Focus on identifying common patterns across services rather than isolated exceptions. This is where reliable detection logic starts.
If you’re onboarding into a new cloud provider, threat modeling isn’t a “nice to have”—it’s your best shot at building a reusable, scalable detection strategy.
Documentation is a weapon. When you build mental models, write them down. It’ll save the next person weeks of confusion—and save you from repeating work six months later.
If you’re early in your career, this is gold: don’t just solve the problem, try to solve the class of problems.
Why Saying “No” is Strategic
One of the sharpest lines from Jason’s piece comes from Netflix’s former CEO, Reed Hastings:
“Strategy is about what you don’t do.”
In my current role, I work on differentiated threat intelligence for specific business units.
One thing I’ve learned the hard way is that not all intel is valuable, even if it’s technically correct or urgent elsewhere.
The internet is full of noise: threat feeds, CVEs, indicators, and intel reports. But my responsibility is to ask, “Is this relevant to us?” If not, I let it go—even if it seems scary or hyped.
What I learned (and you can apply):
Intelligence without context is just a distraction.
Learn to filter based on business impact and sector alignment, not just raw severity.
It’s okay to ignore the noise—especially if you’re building a detection or IR strategy. Not every problem is your problem.
Write down your priorities or “filter criteria.” That makes your decisions repeatable and teachable.
This applies equally across the SecOps team: don’t get caught writing detections or chasing rabbit holes just because something trended on Twitter.
Institutional Memory is Security Engineering’s Secret Weapon
Chan stresses that true scalability requires building systems people can use long after you’re gone.
That lesson came alive for me recently.
There were two major internal systems my team was responsible for—critical to detection, response, and threat intelligence—but they were barely understood.
No central knowledge. No reusable playbooks.
So, I took it on: I studied the systems, documented their behaviors and our failure points in our interactions with them, hosted a team lunch-and-learn, and built an internal wiki that others could use.
What I learned (and you can apply):
Documentation isn’t a chore—it’s a force multiplier.
If your knowledge lives only in your head, your impact dies when you take PTO.
Teach others how to operate what you’ve built.
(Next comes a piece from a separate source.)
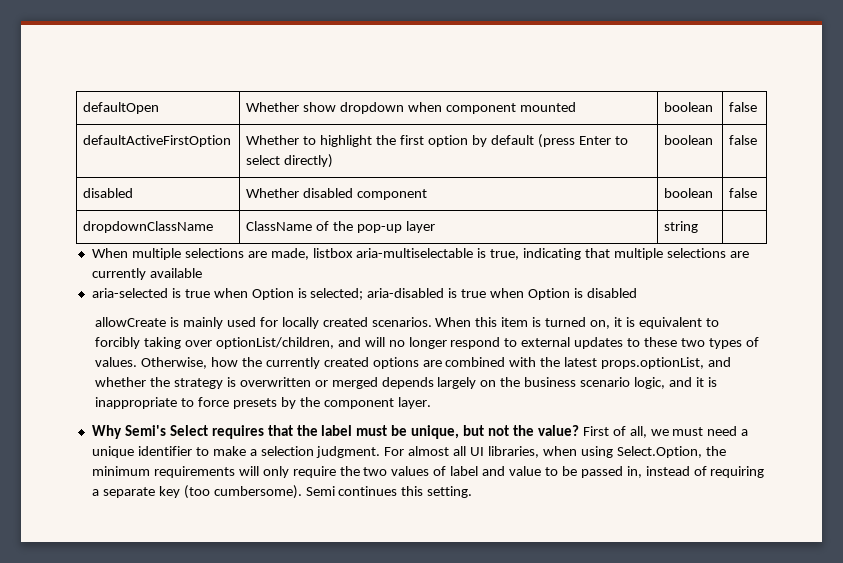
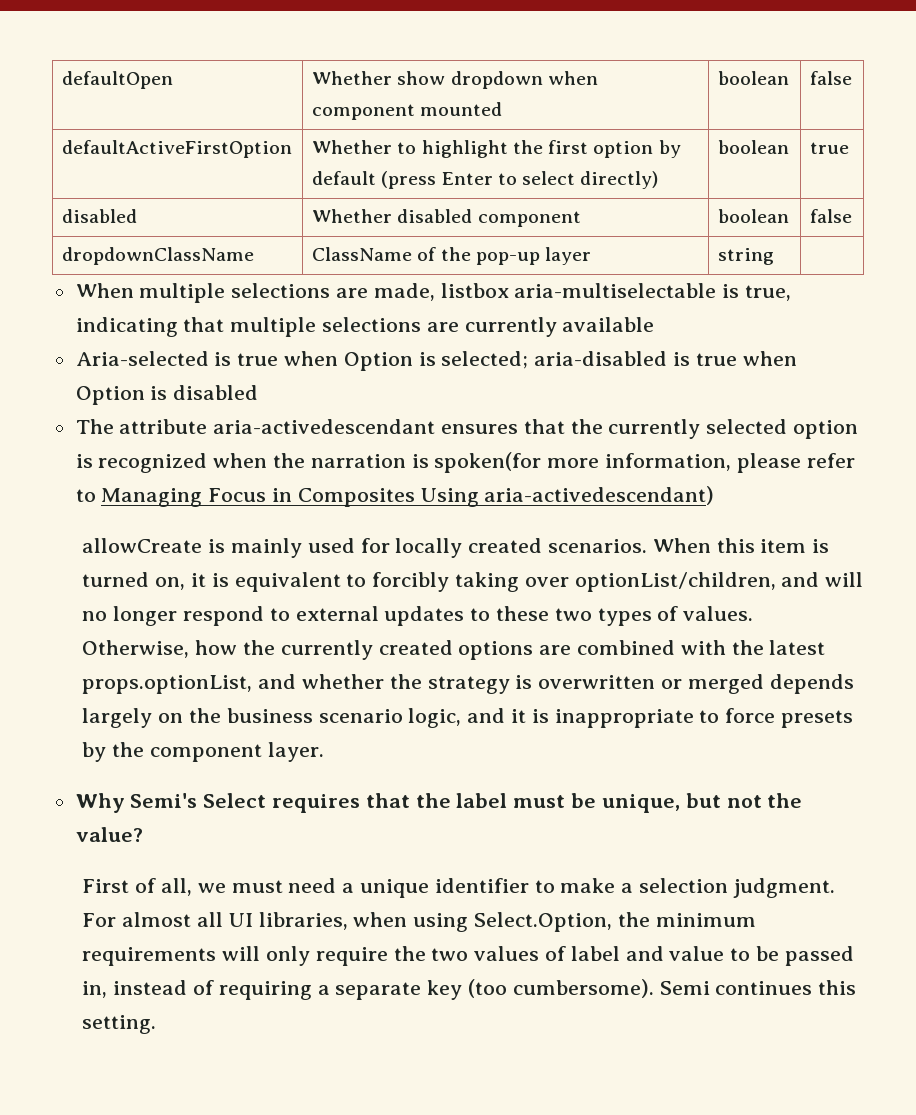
[729,135,758,145] false -> [809,142,849,154] true
[91,288,168,298] aria-selected -> [75,351,209,366] Aria-selected
(637, 293) none -> [75,419,859,439] [75,452,855,473] [75,486,715,507] // The attribute aria-activedescendant ensures that the currently selected option is recognized when the narration is spoken(for more information, please refer to Managing Focus in Composites Using aria-activedescendant)
(579, 430) none -> (143, 834) //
That’s when you know you’ve succeeded.
Institutional knowledge is a competitive advantage—don’t let it go to waste.
If you’re early in your career, this is one of the fastest ways to stand out:
Be the person who makes the unclear clear.
Final Thoughts
Jason Chan’s framework gave me words for things I was already doing—but it also challenged me to be more intentional about them.
His call to build guardrails, not gates… to prioritize reuse over heroics… to measure and iterate... all of it resonates more deeply the longer I’ve been in this space.
So here’s my version of his model in practice:
Context: Understand what your org actually needs, not what LinkedIn or Twitter’s yelling about.
Strategy: Invest in models, processes, and documentation that outlive you.
Execution: Move fast when needed—but reflect hard and revise often.
Measurement: Let the data from real incidents teach you how to improve.
If you’re a security engineer, a detection engineer, a threat hunter, or even just starting, this is your reminder that speed and security don’t have to be enemies.
They can be collaborators if you give them structure.
Keep building paved roads.
And when you do, leave signs behind for the next engineer.








Another great read, Day. Just started out as a SOC analyst and this was a great nugget to keep in mind as I progress in my career. Thanks!